Boston Public Schools and the Boston Teachers Union reached an agreement on ways to keep students and teachers safe with in-person learning Sunday night.

The four schools reopening Monday are the Carter School, Horace Mann School for the Deaf and Hard of Hearing, McKinley Schools, and Henderson Inclusion School.

"This framework that reflects the common sense solutions advocated for by union educators will make the in-person learning experience safer and higher quality for our students with the greatest needs,” said Boston Teachers Union President Jessica Tang. “Our goal has always been to get our students the services they need as quickly as possible and are pleased that our highest needs students at these four schools are able to resume in person learning."

The agreement implements added provisions to prevent coronavirus from spreading within school buildings including additional personal protective equipment, improved ventilation systems such as portable air purifiers and additional coronavirus testing protocols.

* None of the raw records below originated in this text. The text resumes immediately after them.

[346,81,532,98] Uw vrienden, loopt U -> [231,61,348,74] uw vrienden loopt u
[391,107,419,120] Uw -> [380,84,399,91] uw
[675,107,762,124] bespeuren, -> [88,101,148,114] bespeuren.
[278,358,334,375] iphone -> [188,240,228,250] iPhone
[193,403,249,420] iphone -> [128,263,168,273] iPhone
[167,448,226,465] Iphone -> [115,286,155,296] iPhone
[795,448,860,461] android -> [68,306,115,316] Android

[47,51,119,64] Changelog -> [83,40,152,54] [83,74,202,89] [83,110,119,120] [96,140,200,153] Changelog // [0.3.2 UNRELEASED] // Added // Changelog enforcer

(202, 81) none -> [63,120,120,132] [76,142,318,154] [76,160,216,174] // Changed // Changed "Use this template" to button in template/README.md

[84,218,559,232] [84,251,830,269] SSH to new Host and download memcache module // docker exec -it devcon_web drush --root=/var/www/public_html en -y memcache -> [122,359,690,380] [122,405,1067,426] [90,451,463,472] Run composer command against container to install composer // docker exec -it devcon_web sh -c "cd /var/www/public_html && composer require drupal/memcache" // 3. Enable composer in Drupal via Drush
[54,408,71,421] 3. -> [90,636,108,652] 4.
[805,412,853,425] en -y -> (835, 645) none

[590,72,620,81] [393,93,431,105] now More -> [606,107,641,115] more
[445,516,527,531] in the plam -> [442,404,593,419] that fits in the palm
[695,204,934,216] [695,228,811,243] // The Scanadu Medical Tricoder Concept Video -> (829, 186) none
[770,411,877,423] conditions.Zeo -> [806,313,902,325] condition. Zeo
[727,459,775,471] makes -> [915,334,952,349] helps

Teachers at these schools will have access to free weekly tests.

"Due to the global pandemic, many of our students have gone too long without the critical in-person services that they require for their continued health and well-being,” Boston Superintendent Brenda Cassellius said. “I am thankful to the many hardworking teachers, school leaders and staff at these four schools, and all of our schools, who serve our children and families every day, especially during these very trying times.”  

The Teachers Union characterized the protocols as some of the best protections statewide.

Earlier in the school year, only the highest need students had been participating in classroom learning despite objections from the union. Boston Public Schools went fully remote in October due to a spike in coronavirus cases in the city.